_How to complete this task_.
Pick out and copy every line below that has the word "Other".

Web document revisions
*-*-*
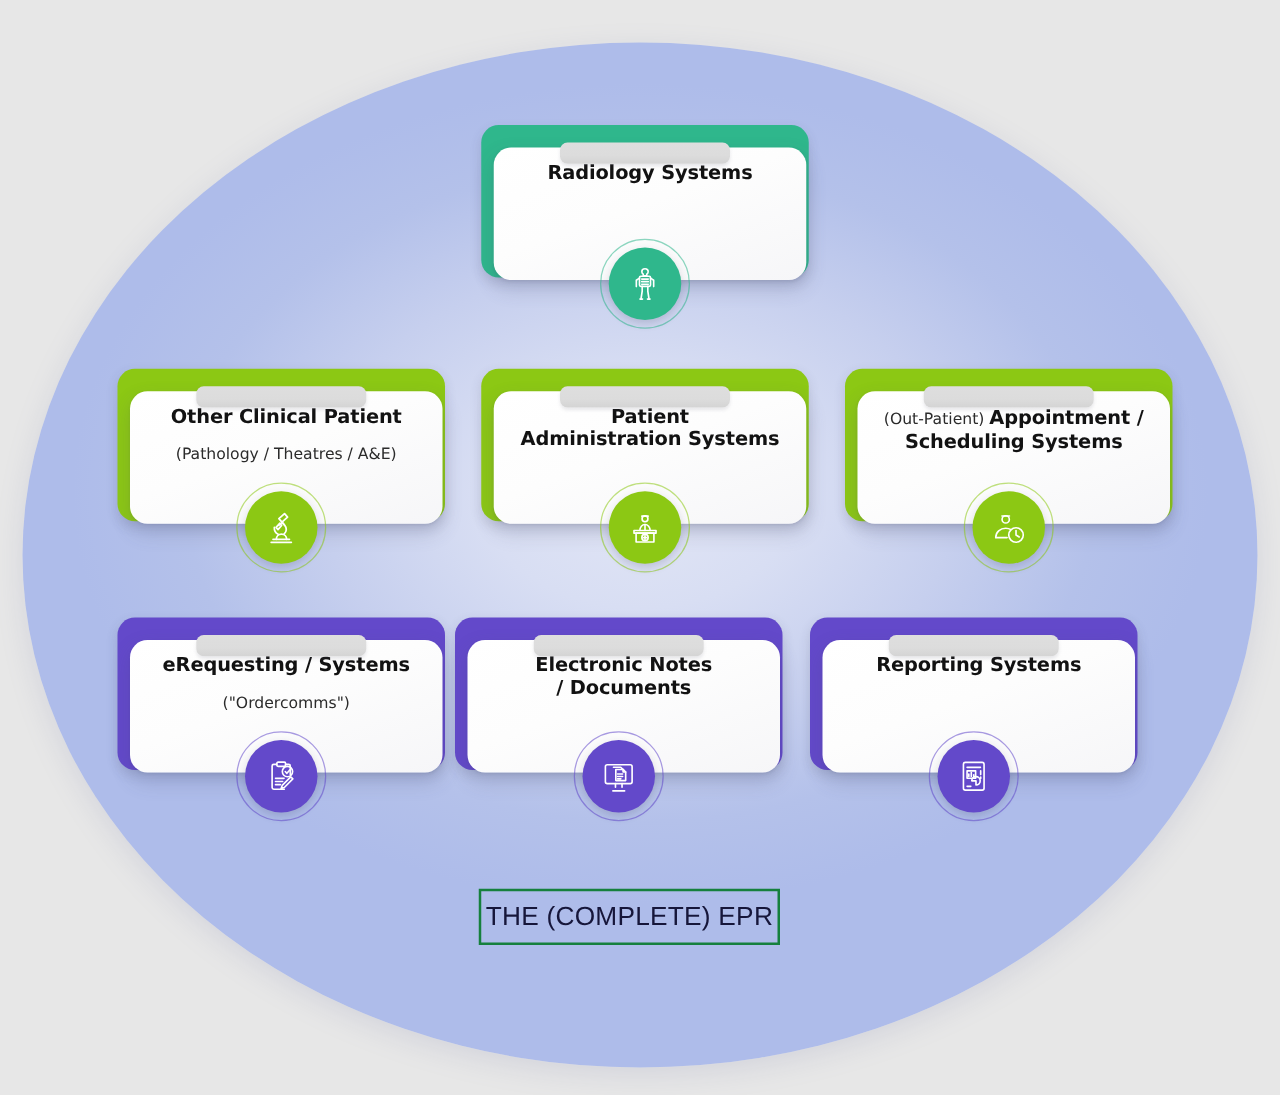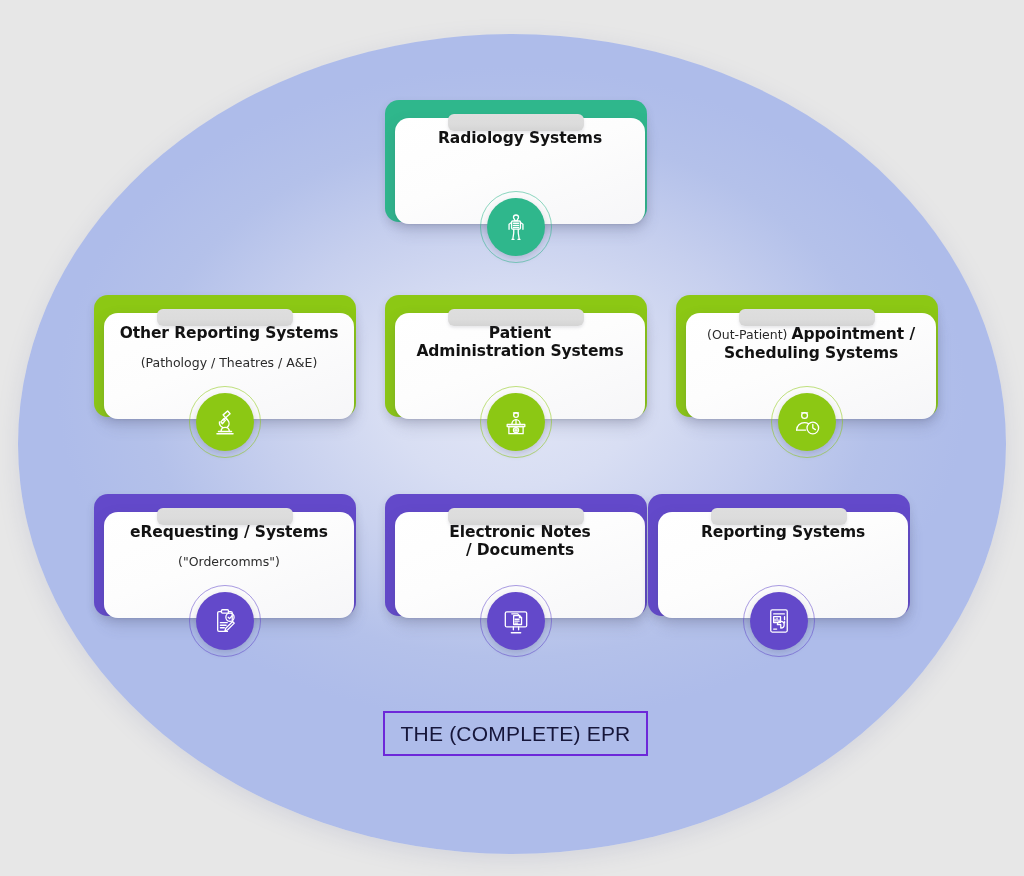--- a/index.html
+++ b/index.html
@@ -153,23 +153,23 @@
     width: 30px;
     height: 30px;
     display: block;
   }
 
   
   .footer-box {
     position: absolute;
     left: 383px;
     top: 711px;
-    width: 265px;
+    width: 241px;
     height: 45px;
-    border: 2px solid #6d28d9;
+    border: 2px solid #15803d;
     box-sizing: border-box;
     display: flex;
     align-items: center;
     justify-content: center;
   }
   .footer-box span {
     font-size: 21px;
     color: #16163a;
     letter-spacing: 0.2px;
     font-family: "Liberation Sans", sans-serif;
@@ -202,21 +202,21 @@
       <path d="M13.6 18.2v4.2l-1 6.4M18.4 18.2v4.2l1 6.4"></path>
       <path d="M11.7 29.1h2.2M18.1 29.1h2.2"></path>
     </svg>
           </div>
         </div>
       </div>
       <div class="card-group" style="left: 94px; top: 295px;">
         <div class="backplate" style="background: rgb(140, 200, 20);"></div>
         <div class="frontcard">
           <div class="label">
-            <span class="main">Other Reporting Systems</span>
+            <span class="main">Other Clinical Patient</span>
             <span class="sub">(Pathology / Theatres / A&amp;E)</span>
           </div>
         </div>
         <div class="tab"></div>
         <div class="icon-wrap">
           <div class="icon-ring" style="border: 1.3px solid rgb(140, 200, 20); opacity: 0.55;"></div>
           <div class="icon-circle" style="background: rgb(140, 200, 20);">
     <svg viewBox="0 0 32 32" fill="none" stroke="#ffffff" stroke-width="1.5" stroke-linecap="round" stroke-linejoin="round">
       <path d="M18.8 4.2 14 8.4l2.6 3 4.8-4.2z"></path>
       <path d="M16.6 11.4l1.6 1.9"></path>
@@ -293,21 +293,21 @@
       <path d="M12.2 5.9H9.6c-.8 0-1.4.6-1.4 1.4v18.4c0 .8.6 1.4 1.4 1.4h9"></path>
       <rect x="12.2" y="4" width="7.5" height="3.6" rx="1.1"></rect>
       <circle cx="21.3" cy="12" r="4.4"></circle>
       <path d="M19.4 12l1.4 1.5 2.6-2.9"></path>
       <path d="M11.1 17.8h7.3M11.1 20.5h6.1M11.1 23.2h4.2"></path>
       <path d="M25.9 18.3 18.6 25.6l-2.7.9.9-2.7 7.3-7.3z"></path>
     </svg>
           </div>
         </div>
       </div>
-      <div class="card-group" style="left: 385px; top: 494px;">
+      <div class="card-group" style="left: 364px; top: 494px;">
         <div class="backplate" style="background: rgb(99, 73, 202);"></div>
         <div class="frontcard">
           <div class="label">
             <span class="main">Electronic Notes
 / Documents</span>
           </div>
         </div>
         <div class="tab"></div>
         <div class="icon-wrap">
           <div class="icon-ring" style="border: 1.3px solid rgb(99, 73, 202); opacity: 0.55;"></div>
*-*-*
_Reply to the task_.
-            <span class="main">Other Reporting Systems</span>
+            <span class="main">Other Clinical Patient</span>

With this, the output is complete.